JVM in turns executes that code on the OS platform in which JVM is
implemented or being run.
Now i am still not clear with the sub process that happens in between i.e.
interpreter produces intermediate code.
interpreted code is then optimized.
then target code is generated
and finally executed.
Some more questions:
so is the interpreter alone responsible for generating target code ? and
executing it ?
and does executing means it gets executed in JVM or in the underlying OS ?
An interpreter is a software program that converts code from high level language to machine format.

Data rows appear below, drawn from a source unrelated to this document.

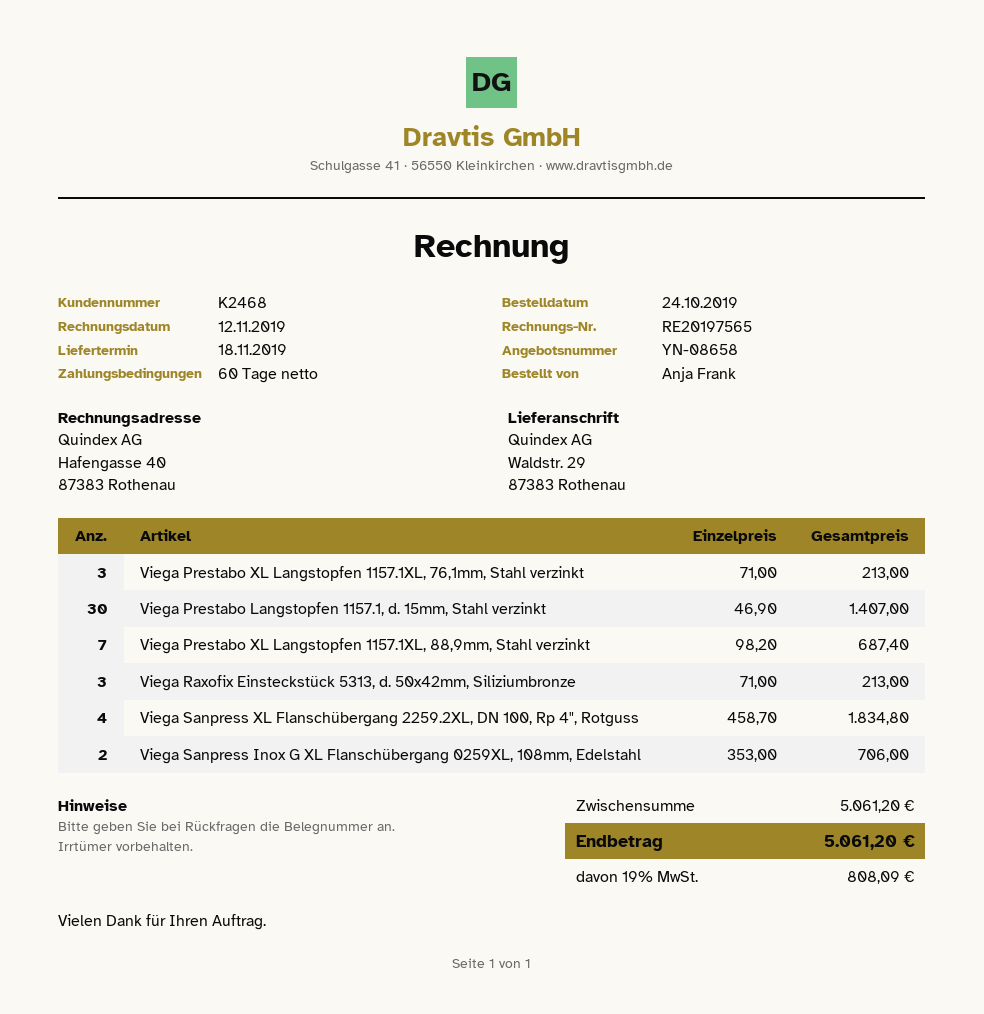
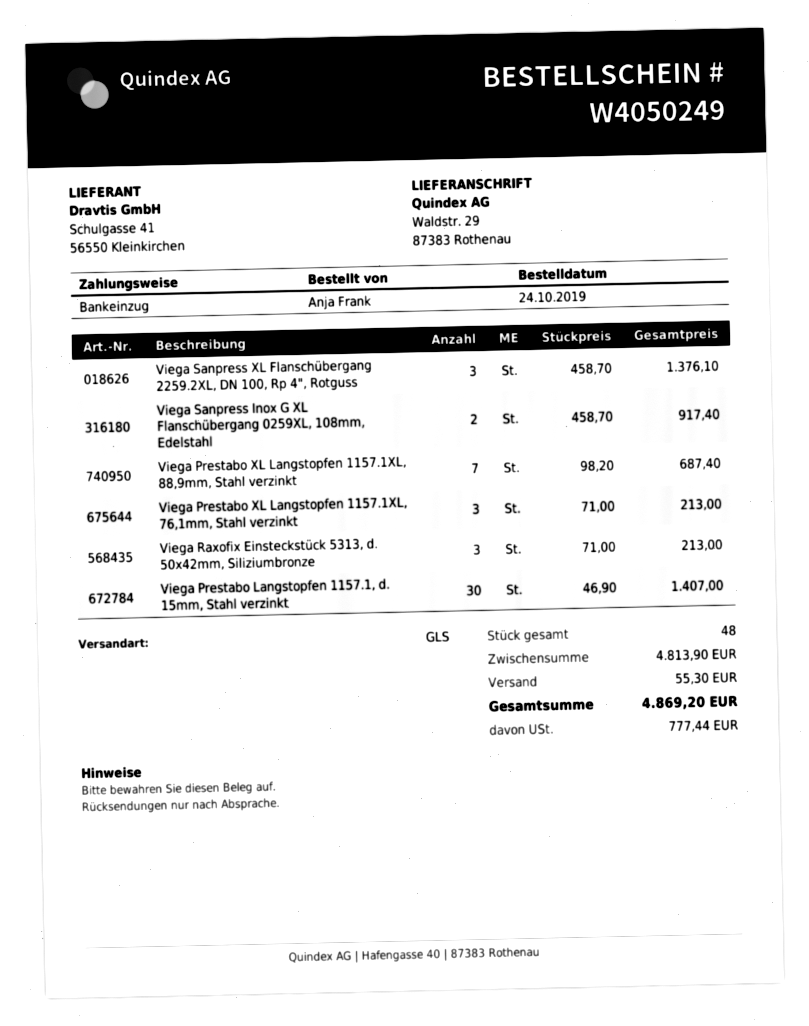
Viega Sanpress XL Flanschübergang 2259.2XL, DN 100, Rp 4", Rotguss: 4 x 458.70 = 1834.80 -> 3 x 458.70 = 1376.10
Viega Sanpress Inox G XL Flanschübergang 0259XL, 108mm, Edelstahl: 2 x 353.00 = 706.00 -> 2 x 458.70 = 917.40
subtotal: 5061.20 -> 4813.90
shipping: none -> 55.30
tax: 808.09 -> 777.44
total: 5061.20 -> 4869.20

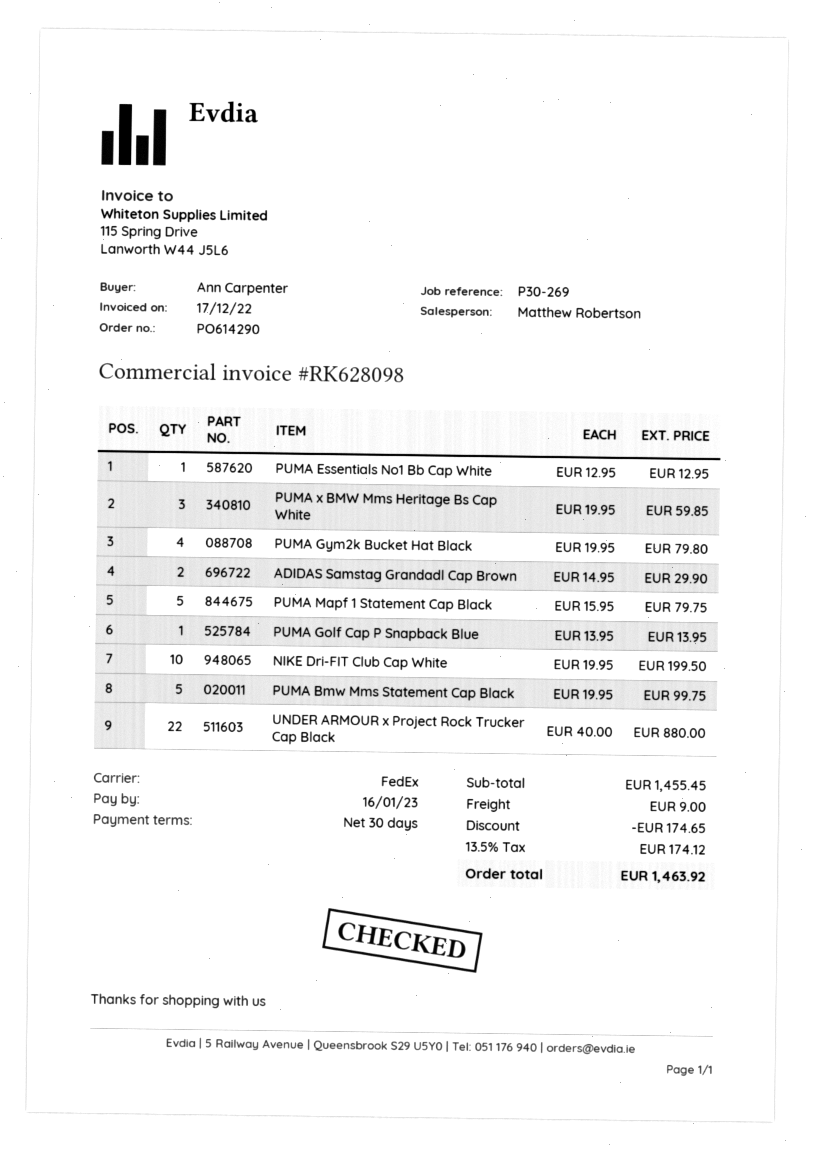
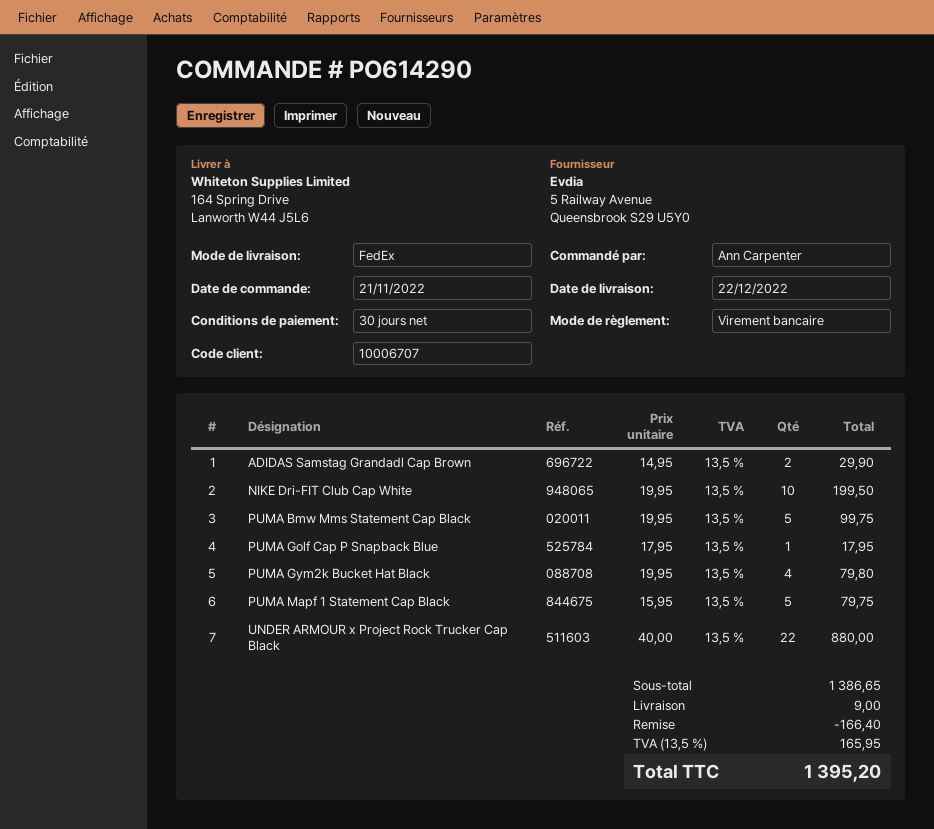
PUMA Essentials No1 Bb Cap White: 1 x 12.95 = 12.95 -> none
PUMA x BMW Mms Heritage Bs Cap White: 3 x 19.95 = 59.85 -> none
PUMA Golf Cap P Snapback Blue: 1 x 13.95 = 13.95 -> 1 x 17.95 = 17.95
subtotal: 1455.45 -> 1386.65
discount: 174.65 -> 166.40
tax: 13.5% = 174.12 -> 13.5% = 165.95
total: 1463.92 -> 1395.20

No. That's a compiler. An interpreter is a computer program that executes the instructions written in a language directly. This is different from a compiler that converts a higher level language into a lower language. The C compiler goes from C to assembly code with the assembler (another type of compiler) translates from assembly to machine code -- modern C compilers do both steps to go from C to machine code.
In Java, the java compiler does code verification and converts from Java source to byte-code class files. It also does a number of small processing tasks such as pre-calculation of constants (if possible), caching of strings, etc..
now platform for a java interpreter is the JVM, in which it runs, so basically it is going to produce code which can be run by JVM.
The JVM operates on the bytecode directly. The java interpreter is integrated so closely with the JVM that they shouldn't really be thought of as separate entities. What also is happening is a crap-ton of optimization where bytecode is basically optimized on the fly. This makes calling it just an interpreter inadequate. See below.
so it takes the bytecode produces intermediate code and the target machine code and gives it to JVM.
The JVM is doing these translations.
JVM in turns executes that code on the OS platform in which JVM is implemented or being run.
I'd rather say that the JVM uses the bytecode, optimized user code, the java libraries which include java and native code, in conjunction with OS calls to execute java applications.
now i am still not clear with the sub process that happens in between i.e. 1. interpreter produces intermediate code. 2. interpreted code is then optimized. 3. then target code is generated 4. and finally executed.
The Java compiler generates bytecode. When the JVM executes the code, steps 2-4 happen at runtime inside of the JVM. It is very different than C (for example) which has these separate steps being run by different utilities. Don't think about this as "subprocesses", think about it as modules inside of the JVM.
so is the interpreter alone responsible for generating target code ? and executing it ?
Sort of. The JVM's interpreter by definition reads the bytecode and executes it directly. However, in modern JVMs, the interpreter works in tandem with the Just-In-Time compiler (JIT) to generate native code on the fly so that the JVM can have your code execute more efficiently.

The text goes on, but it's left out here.